L’association Declic à pour but de récolter et redistribuer l’expérience acquise au sein de ses membres afin que chaque opérateur public (Mairie, École, Bibliothèque) puisse trouver et construire le modèle le plus adapté à ses contraintes.
Depuis 2003 et la loi sur la décentralisation les collectivités territoriales suivent la règle de la libre administration. Cela signifie qu’on peut trouver “autant d’approches que de collectivités locales” comme l’indique Mr Vivé.
En plus de présider Declic, Mr Vivé dirige une des structures membres de Declic, l’Adico (Association pour le Développement et l’Innovation numérique des COllectivités) située dans l’Oise, réalisant plus de 1500 interventions dans les collectivités chaque année.
Avec près de 36 000 communes en France, on imagine le travail qui doit être abattu par des structures associatives comme l’ADICO et Declic, comme le confirme Mr Vivé : “La charge de travail attendue est énorme car elle est ‘individuelle’. […] Le problème est multiple, concerne à la fois petites et grandes collectivités, est à pour cause différentes raisons. C’est à la fois une question de sensibilisation et de formation mais aussi de moyens financiers (même si la contrainte financière n’est pas la principale).”
Pendant longtemps, la question de la sécurité a été compliquée à aborder par les collectivités notamment les plus petites, ne voyant pas la sécurité comme une priorité. Il y a donc un important travail de sensibilisation en amont, en plusieurs étapes, à effectuer comme détaillé par le président de Declic : “La sensibilisation des élus et des agents sur les risques existants (cela n’arrive pas qu’aux autres, avez-vous évalué le coût d’une attaque détruisant vos données ? etc).
Il est primordial de commencer par faire prendre conscience que le risque les concerne aussi (nous ne sommes pas concernés, nos données n’intéressent personne, notre organisation n’est pas à risque…). Il faut ensuite adapter la réponse aux possibilités (humaines et financières) de la collectivité. Et faire prendre conscience que c’est une charge (humaine et financière) permanente”

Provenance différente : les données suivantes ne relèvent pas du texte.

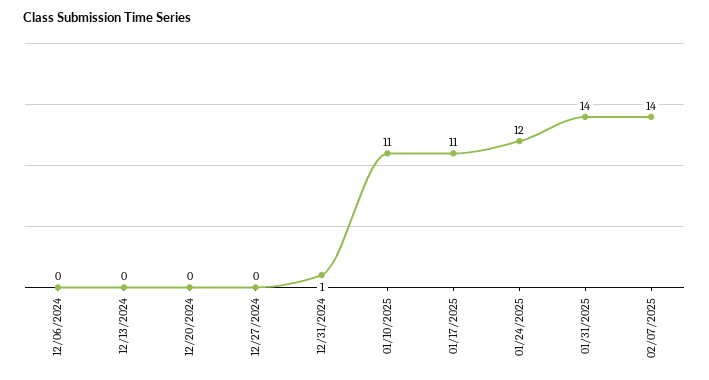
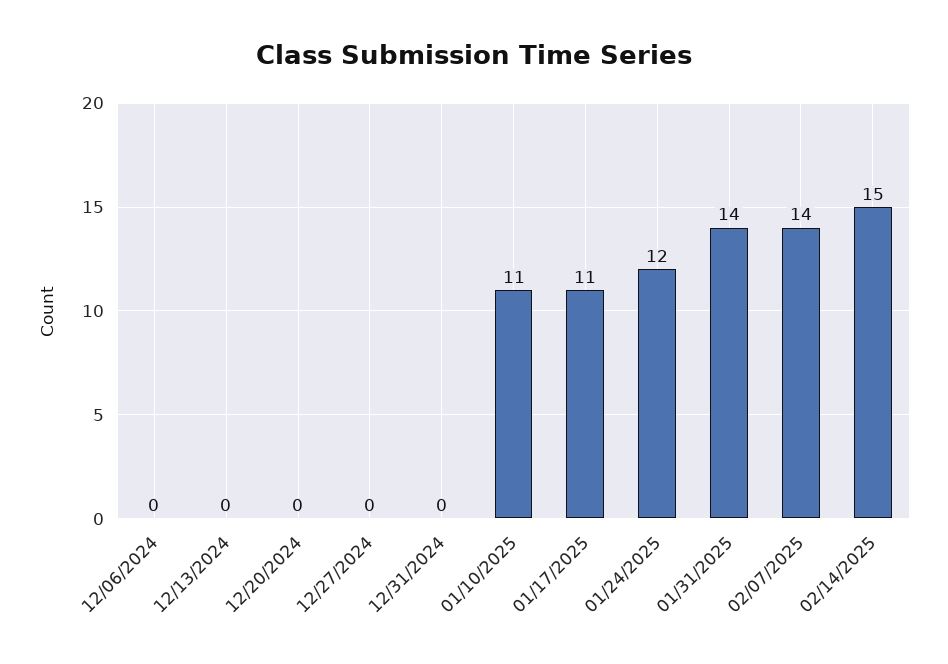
12/31/2024: 1 -> 0
02/14/2025: none -> 15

Le contexte actuel aide le discours de l’association, puisque des collectivités de taille modeste telles que celle que Sarrebourg ont récemment été la cible d’une attaque de type ransomware cet été.
Le DPO, rouage clef ?
Ces attaques sont de fait plus compliquées à gérer dans des petites collectivités qui peuvent être mal préparées. Mais l’entrée en vigueur du RGPD en 2018 à impliqué l’obligation de nommer un DPO (Data Protection Officer, Délégué à la Protection des Données) dans toutes les collectivités, y compris les plus petites. Et cette nouvelle obligation les force dès lors à ne plus délaisser cette thématique, et à remettre la sécurité dans les discussions : “Je pense que c’est effectivement un début. C’est donc passé par une obligation pour les collectivités locales (de nommer un DPO) avec des sanctions. Cela a le mérite de faire ressortir ces sujets.”
De fait malgré un retard certain sur la sécurité, il semble que c’est par l’angle des données qu’un rattrapage semble être en court selon Mr Vivé “Nous observons une accélération dans le cadre de la mise en conformité au RGPD des collectivités. Ce sujet en a entraîné 2 autres : je maîtrise ma donnée. Donc je vais pouvoir la partager mais aussi la sécuriser.”
Pour le président de l’association Déclic, le DPO est en effet un bon relai, contrairement aux correspondants informatique et liberté (CIL) dont la nomination était facultative : “Le DPO est une porte d’entrée intéressante car il conseille et oriente.”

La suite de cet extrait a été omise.